::: Data :::

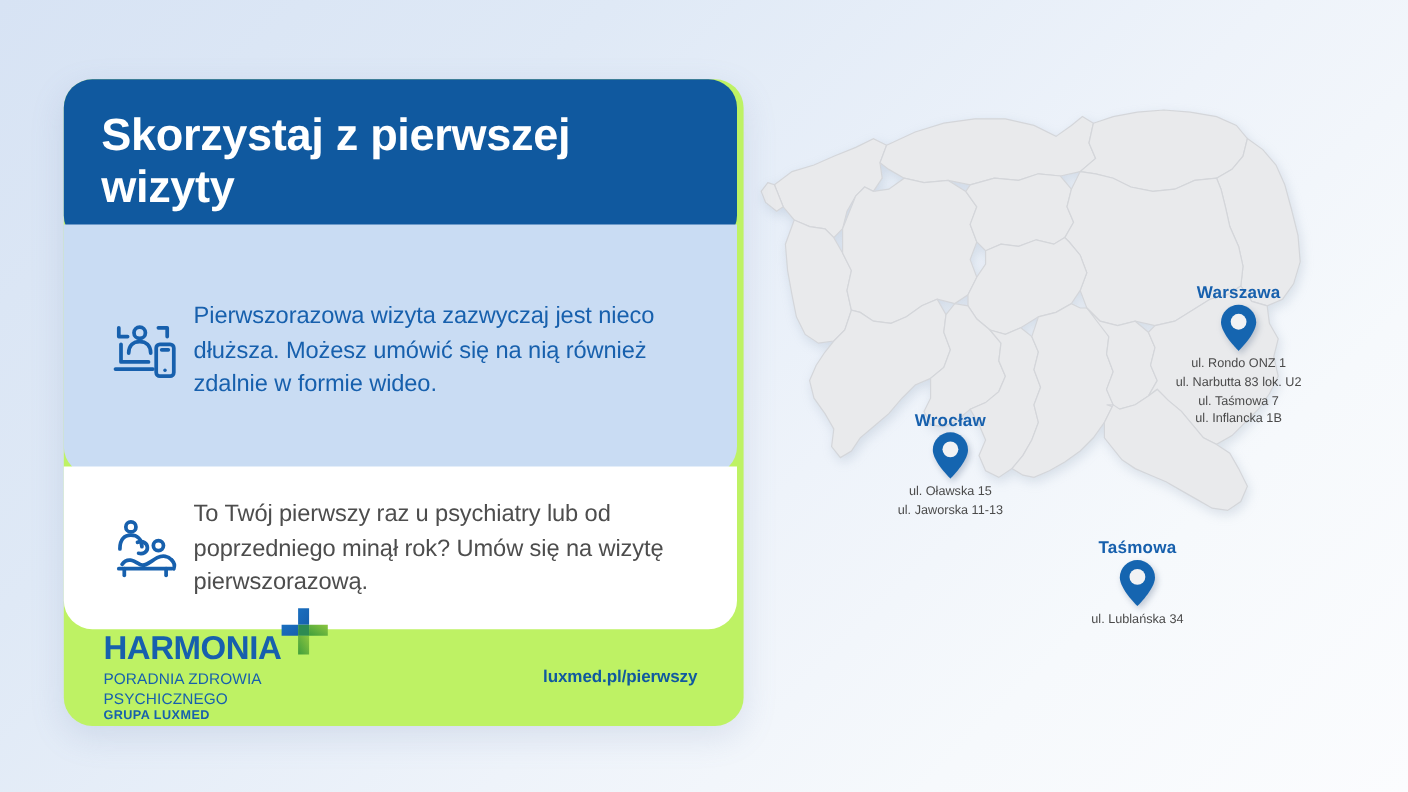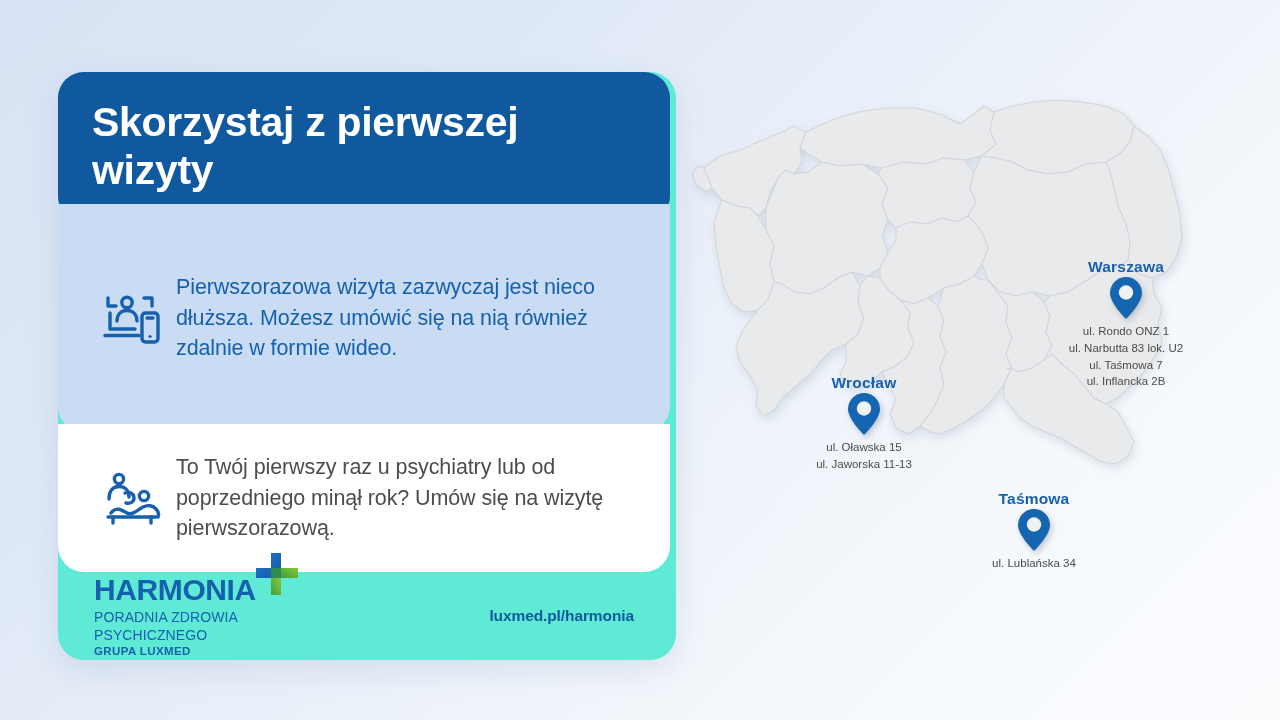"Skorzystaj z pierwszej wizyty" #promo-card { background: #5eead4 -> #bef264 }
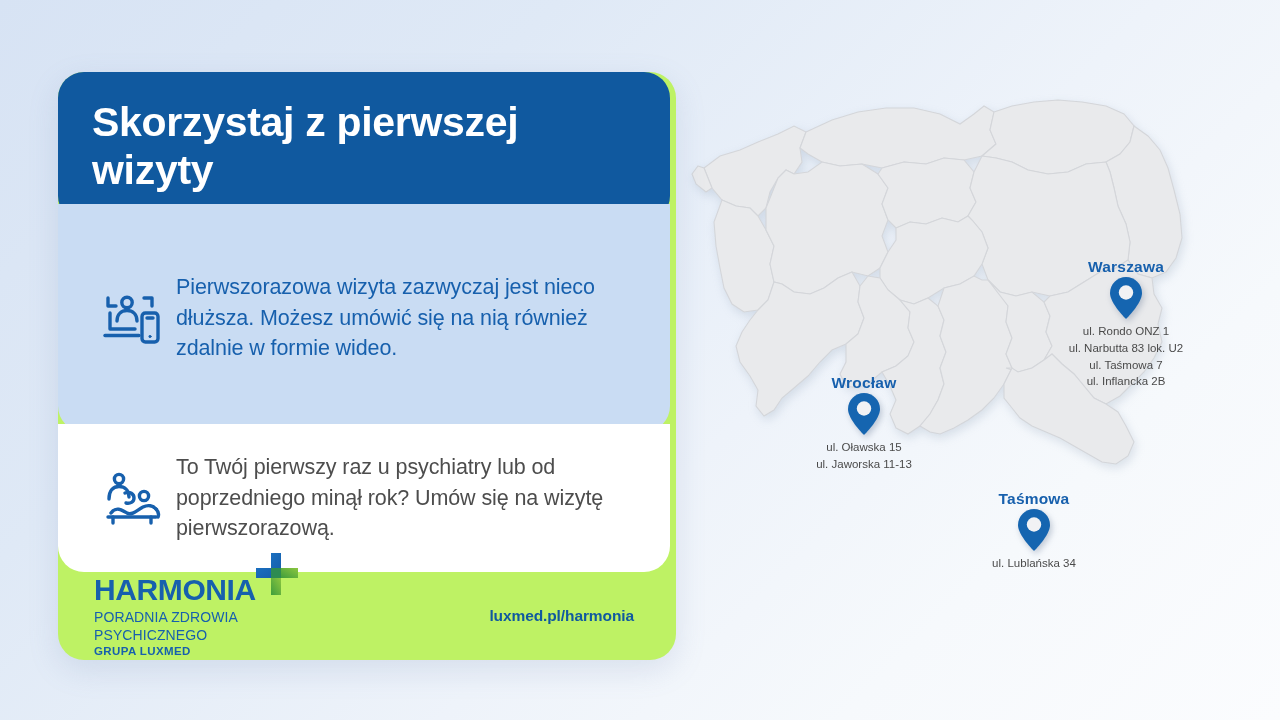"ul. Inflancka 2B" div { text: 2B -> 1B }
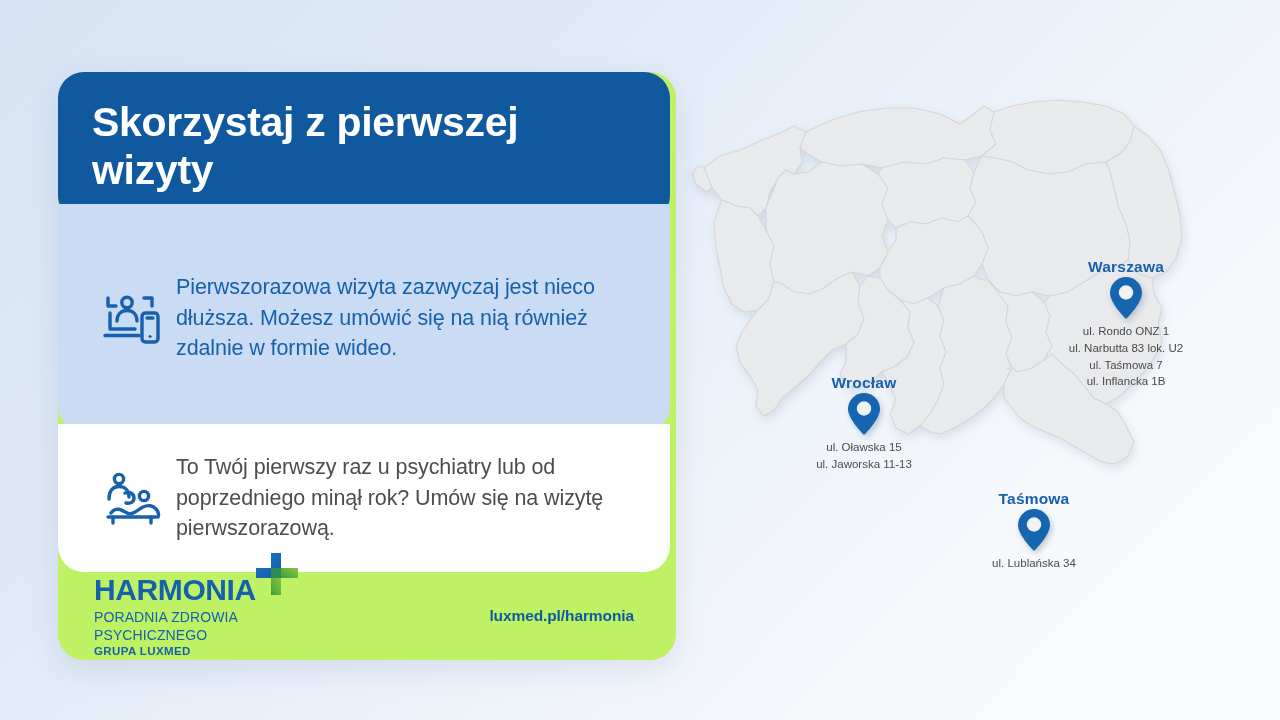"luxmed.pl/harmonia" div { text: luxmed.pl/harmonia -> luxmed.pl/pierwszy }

:::
::: Data :::

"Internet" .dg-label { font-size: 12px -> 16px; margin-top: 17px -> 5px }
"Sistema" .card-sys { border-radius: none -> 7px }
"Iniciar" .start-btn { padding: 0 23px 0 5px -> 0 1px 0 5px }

:::
::: Data :::

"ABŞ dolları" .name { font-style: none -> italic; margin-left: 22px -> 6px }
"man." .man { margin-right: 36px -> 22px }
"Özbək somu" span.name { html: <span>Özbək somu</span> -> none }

:::

What you will do - For this exercise, return exactly the lines above from the line with "background: #5eead4 ->" through the line with "text: luxmed.pl/harmonia ->", both included. Do not copy the pictures.

Exercise response -
"Skorzystaj z pierwszej wizyty" #promo-card { background: #5eead4 -> #bef264 }
"ul. Inflancka 2B" div { text: 2B -> 1B }
"luxmed.pl/harmonia" div { text: luxmed.pl/harmonia -> luxmed.pl/pierwszy }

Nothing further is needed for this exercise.